Abstract
Autoimmune hemolytic anemia (AIHA) is a very rare cause of anemia in a case of malaria and drug-induced AIHA is even rarer. A 50-year old patient with a history of fever for 8 days was diagnosed with a case of complicated malaria with mixed infection having initial parasite index of 45%. He showed good response on initial therapy with artesunate (parasite count reduced to <1%) but his haemoglobin (Hb) continued to drop from 12 g% to 4.9 g% over a course of 11 days. Direct coombs test was positive with reduced haptoglobin and increased lactate dehydrogenase suggesting AIHA. The patient was put on steroids and transfused with saline washed O-negative blood. He gradually recovered over 8 weeks with Hb level rising up to 12 g%. This is a rare case of AIHA following treatment of severe malaria with parenteral artesunate suggesting of the drug immune-related mechanism.

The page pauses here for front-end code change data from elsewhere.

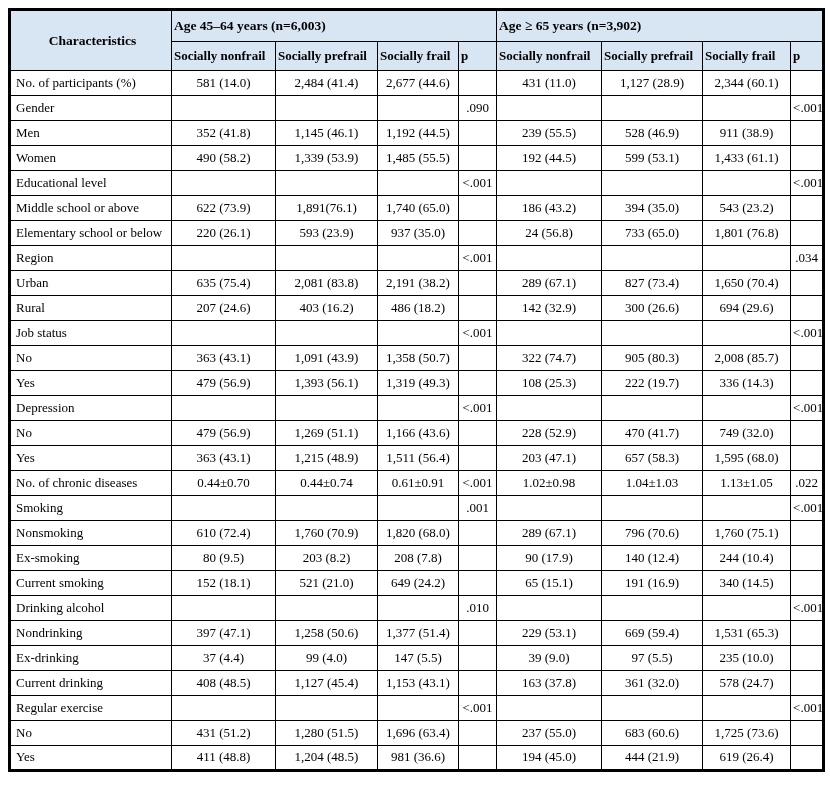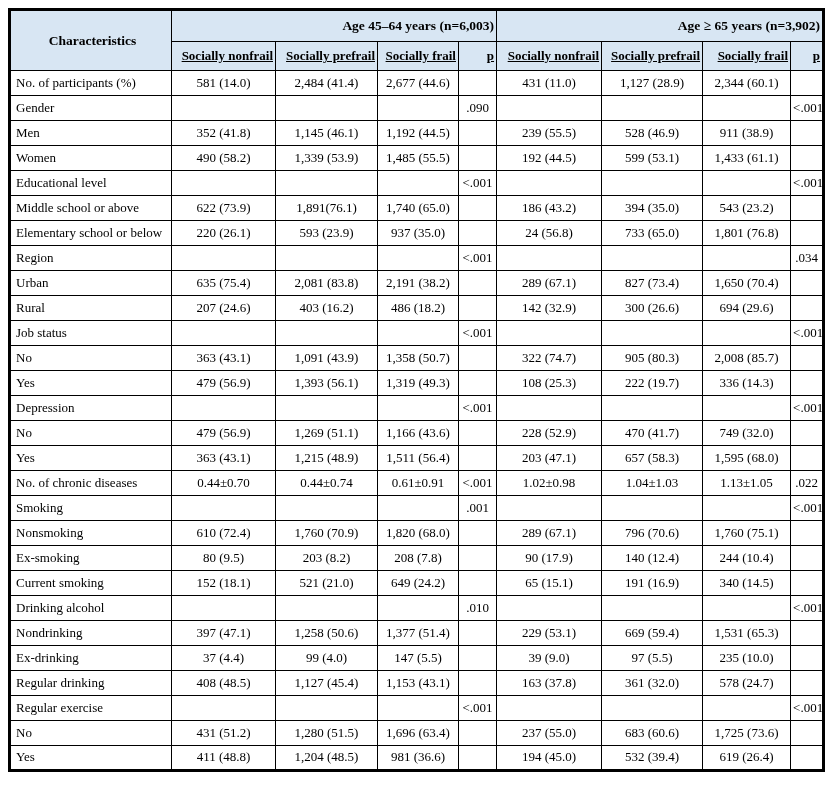"Age 45–64 years (n=6,003)" thead th { text-align: right -> left }
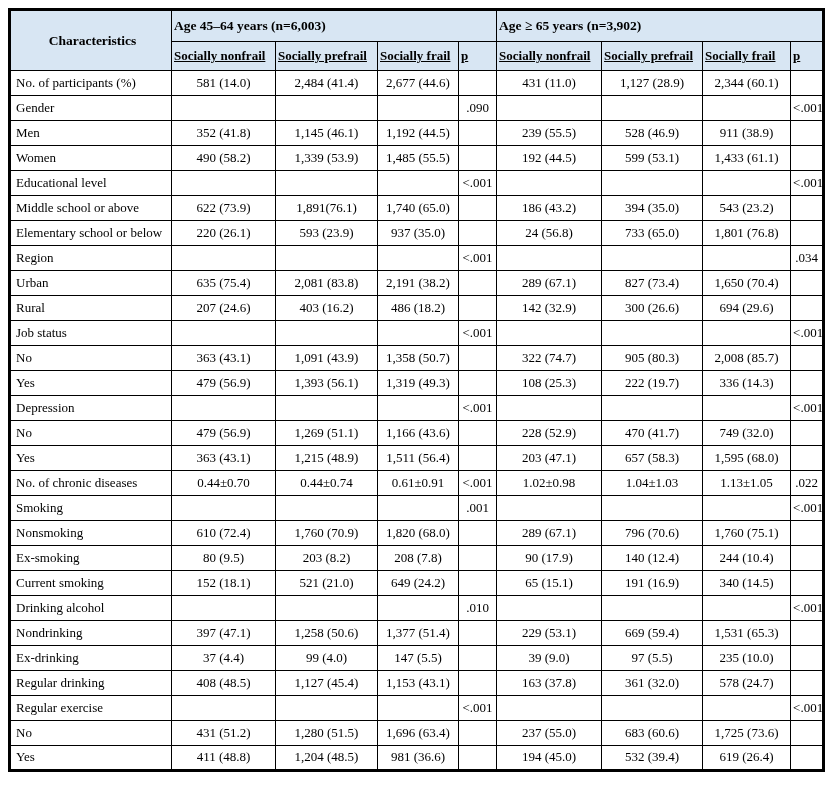"Socially nonfrail" thead tr.sub-row th { text-decoration: underline -> none }
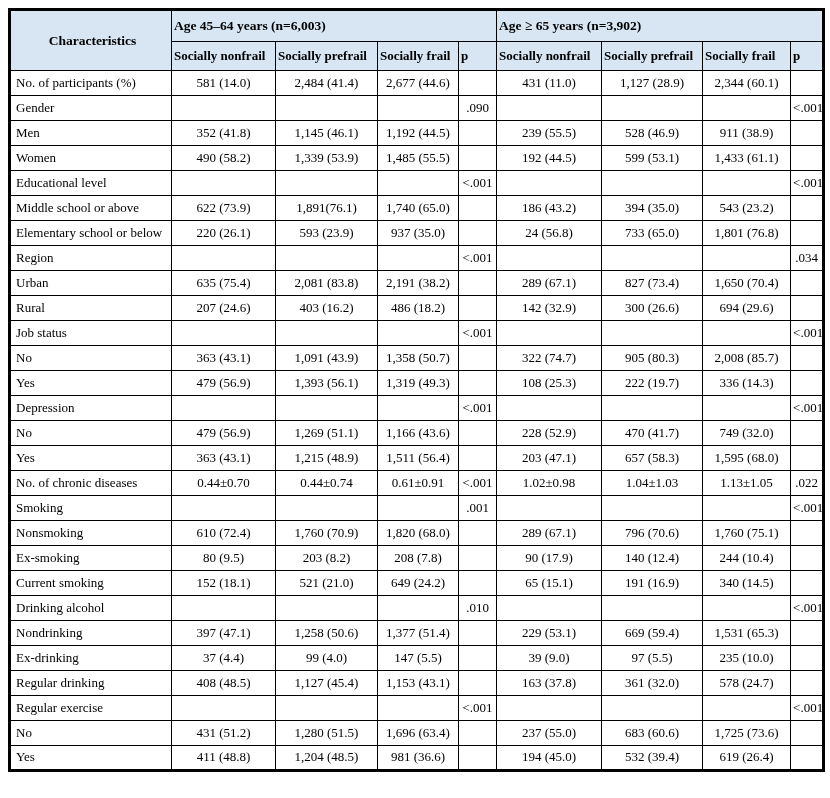"Regular drinking" td.rowlabel { text: Regular -> Current }
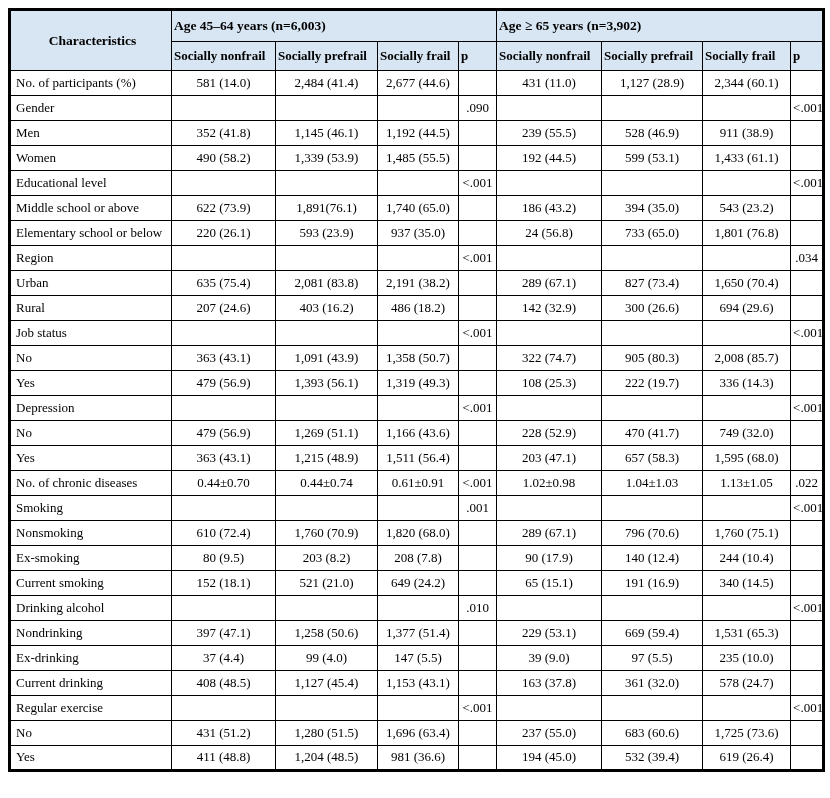"532 (39.4)" td { text: 532 (39.4 -> 444 (21.9 }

Keywords: Anemia, artesunate, autoimmune hemolytic anemia, hemolytic, malaria
INTRODUCTION
Autoimmune hemolytic anemia (AIHA) is a very rare cause of anemia in a case of malaria.[1] AIHA represents a group of disorders in which the presence of autoantibodies directed against self-antigens, leads to shortened red cell survival.[2] Anemia occurs in malaria due to invasion and destruction of red blood cells (RBCs) by malarial parasite, splenic sequestration, and ineffective erythropoiesis. Parenteral artesunate is recommended as the first-line therapy for severe and complicated malaria.[3] While superiority in terms of survival has been proven when IV artesunate was compared to quinine in controlled trials in Asia (South East Asian Quinine Artesunate Malaria Trial [AQUAMAT])[4] and Africa (AQUAMAT),[5] little evidence is available regarding long-term side effects. There are few reports pointing out the occurrence of late onset hemolysis secondary to artesunate administration.[6,7,8,9,10] However, AIHA should be considered a relatively rare cause of anemia in malaria.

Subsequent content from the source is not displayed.